Today is RJP’s first day of college classes. It has worked out for her to regroup and not stay in the dorms until she’s ready because her dorm doesn’t have air conditioning. Even if she was enjoying the dorm, she probably would have come home until the heat breaks anyway.
10 Things
- exposed roots everywhere on the dirt trail, difficult to navigate
- one short stretch of the trail had loose, sandy dirt that my feet sunk into
- forecast predicted partly cloudy, but the sky was cloudless and burned a bright blue
- car after car after car on the river road — this is often the case at 8, which is when I started my run
- loud waves of cicada buzz
- noisy bullfrogs and crickets in the marshy meadow just past the ford bridge
- more bikes than walkers or runners
- the dirt path into the small wood by the ford bridge: a deep, cool green
- a flushed, sweaty face
- a woman in a big straw hat and a pink something — I can’t remember if it was her shoes or pants or a shirt; I just remember pink — sitting on a bench, her back to the gorge
today’s view from my window
On august 26, 2023, I wrote about a big spider outside of my window. She’s back. She’s huge. And she’s just hanging there in mid-air. I know there’s a web, but I can’t see it, so I like imaging she’s levitating. I was going to write that she’s not moving, but then the wind stirred her, and then I noticed a small fly caught in her web. Soon, she crawled to it and now she’s doing whatever spiders do to their prey. If it didn’t hurt my head to stare and try to see what is happening, I could watch her for hours.

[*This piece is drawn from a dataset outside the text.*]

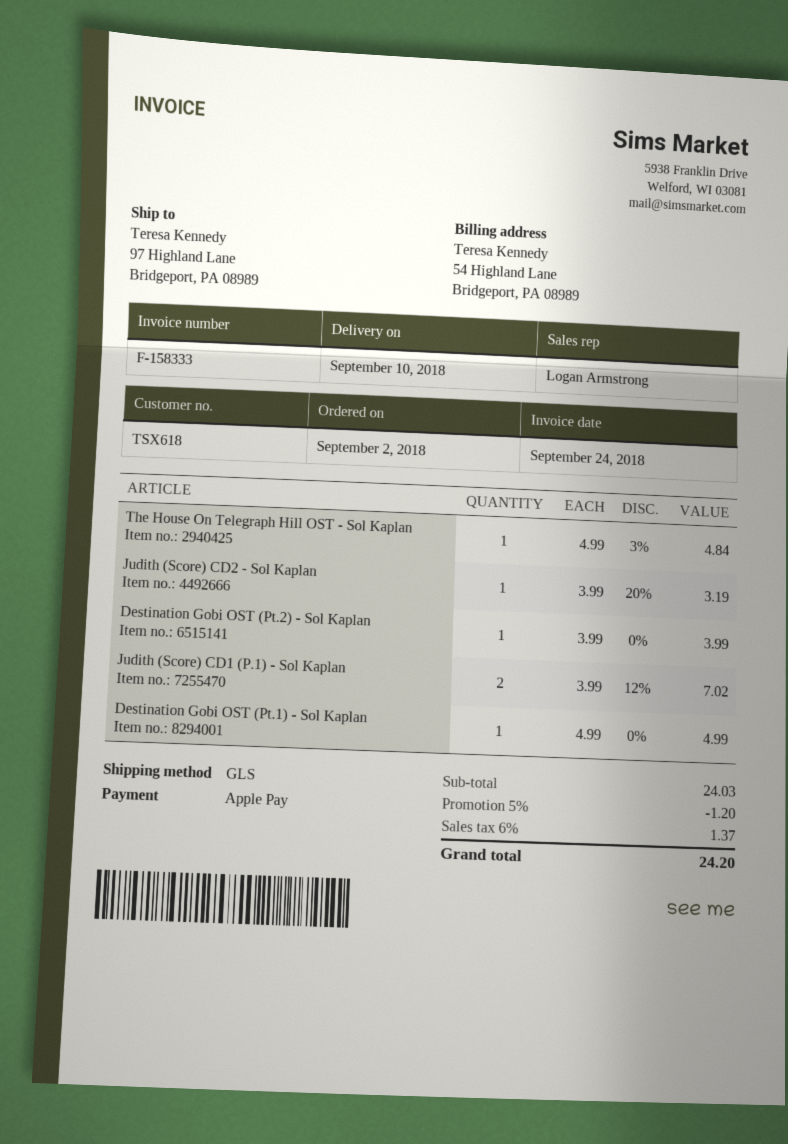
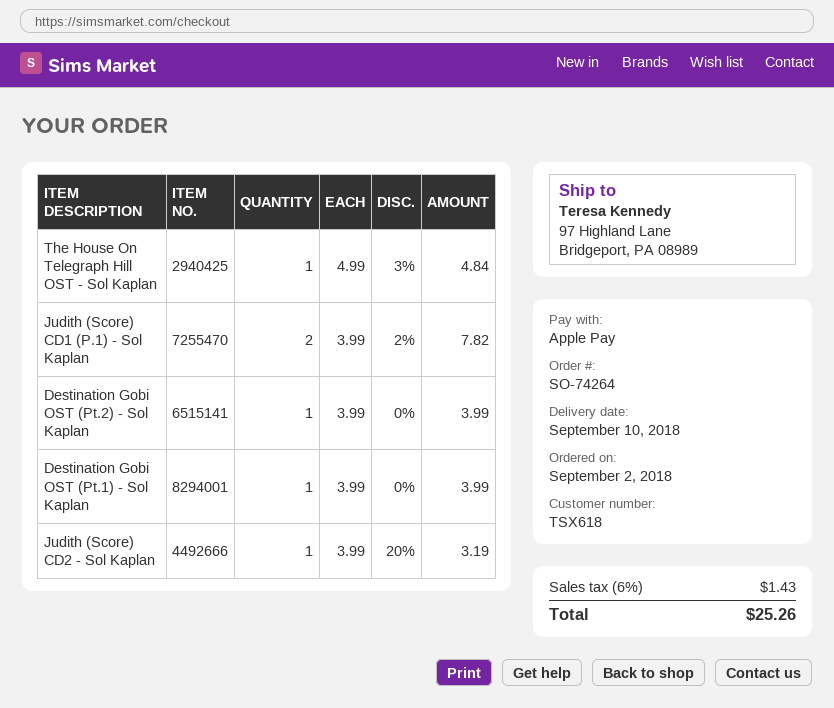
Judith (Score) CD1 (P.1) - Sol Kaplan: 2 x 3.99 - 12% = 7.02 -> 2 x 3.99 - 2% = 7.82
Destination Gobi OST (Pt.1) - Sol Kaplan: 1 x 4.99 = 4.99 -> 1 x 3.99 = 3.99
discount: 5% = 1.20 -> none
tax: 6% = 1.37 -> 6% = 1.43
total: 24.20 -> 25.26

I looked for a Mary Oliver poem about spiders, but instead found a blog post talking about spiders and their patience and referencing a poem by MO that I haven’t read before:
The Messenger/ Mary Oliver
My work is loving the world.
Here the sunflowers, there the hummingbird—
equal seekers of sweetness.
Here the quickening yeast; there the blue plums.
Here the clam deep in the speckled sand.
Are my boots old? Is my coat torn?
Am I no longer young, and still half-perfect? Let me
keep my mind on what matters,
which is my work,
which is mostly standing still and learning to be
astonished.
The phoebe, the delphinium.
The sheep in the pasture, and the pasture.
Which is mostly rejoicing, since all the ingredients are here,
which is gratitude, to be given a mind and a heart
and these body-clothes,
a mouth with which to give shouts of joy
to the moth and the wren, to the sleepy dug-up clam,
telling them all, over and over, how it is
that we live forever.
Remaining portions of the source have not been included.